Yigong Shi’s Group Reports Molecular Mechanism of RNA Recognition by Lsm2-8 Protein Complex in Nature

 

Prof. Yigong Shi’s laboratory in School of Life Sciences, Tsinghua University, reported two crystal structures of Lsm2-8 complex, with or without U6 snRNA 3’ end fragment, which revealed the molecular mechanism of RNA recognition by the pre-assemble protein complex. The paper entitled “Crystal structures of the Lsm complex bound to the 3’ end sequence of U6 small nuclear RNA” was published in Nature online on November 17, 2013.
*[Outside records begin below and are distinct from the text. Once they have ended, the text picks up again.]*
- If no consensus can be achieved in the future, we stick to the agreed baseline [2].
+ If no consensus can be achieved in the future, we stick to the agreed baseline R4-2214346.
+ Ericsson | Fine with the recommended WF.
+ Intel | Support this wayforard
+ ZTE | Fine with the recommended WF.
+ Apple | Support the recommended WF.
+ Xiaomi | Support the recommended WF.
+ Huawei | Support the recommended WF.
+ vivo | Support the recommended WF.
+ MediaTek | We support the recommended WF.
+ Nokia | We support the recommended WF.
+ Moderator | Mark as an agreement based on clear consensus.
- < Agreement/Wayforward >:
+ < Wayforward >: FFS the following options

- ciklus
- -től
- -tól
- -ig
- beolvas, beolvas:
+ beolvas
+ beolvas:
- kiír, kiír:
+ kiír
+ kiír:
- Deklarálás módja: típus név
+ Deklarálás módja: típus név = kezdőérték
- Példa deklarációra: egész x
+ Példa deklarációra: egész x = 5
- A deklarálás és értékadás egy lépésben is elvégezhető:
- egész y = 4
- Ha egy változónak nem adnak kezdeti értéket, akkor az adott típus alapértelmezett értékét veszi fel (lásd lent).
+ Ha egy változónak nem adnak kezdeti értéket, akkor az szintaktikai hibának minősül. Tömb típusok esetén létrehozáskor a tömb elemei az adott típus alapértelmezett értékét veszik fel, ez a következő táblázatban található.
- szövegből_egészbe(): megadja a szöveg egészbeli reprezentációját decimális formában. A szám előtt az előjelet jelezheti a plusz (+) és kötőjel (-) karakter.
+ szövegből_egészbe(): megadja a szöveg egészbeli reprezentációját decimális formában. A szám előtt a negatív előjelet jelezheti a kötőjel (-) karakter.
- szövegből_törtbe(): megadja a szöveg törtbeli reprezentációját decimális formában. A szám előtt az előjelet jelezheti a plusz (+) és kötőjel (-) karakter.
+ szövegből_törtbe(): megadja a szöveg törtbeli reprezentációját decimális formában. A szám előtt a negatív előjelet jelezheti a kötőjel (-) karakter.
Precursor messenger RNA (pre-mRNA) undergoes a maturation process where noncoding sequences are removed by splicing in eukaryotic cells. Splicing of pre-mRNA is carried out by the multi-component spliceosome, with more than 100 protein and RNA factors involved. The major components of spliceosome are five small nuclear ribonucleoproteins (snRNPs) known as U1, U2, U4, U5, and U6, each containing a ring-shaped subcomplex of seven proteins and a specific RNA molecule. The heptamer ring in the U6 snRNP comprises seven Lsm proteins: Lsm2-8.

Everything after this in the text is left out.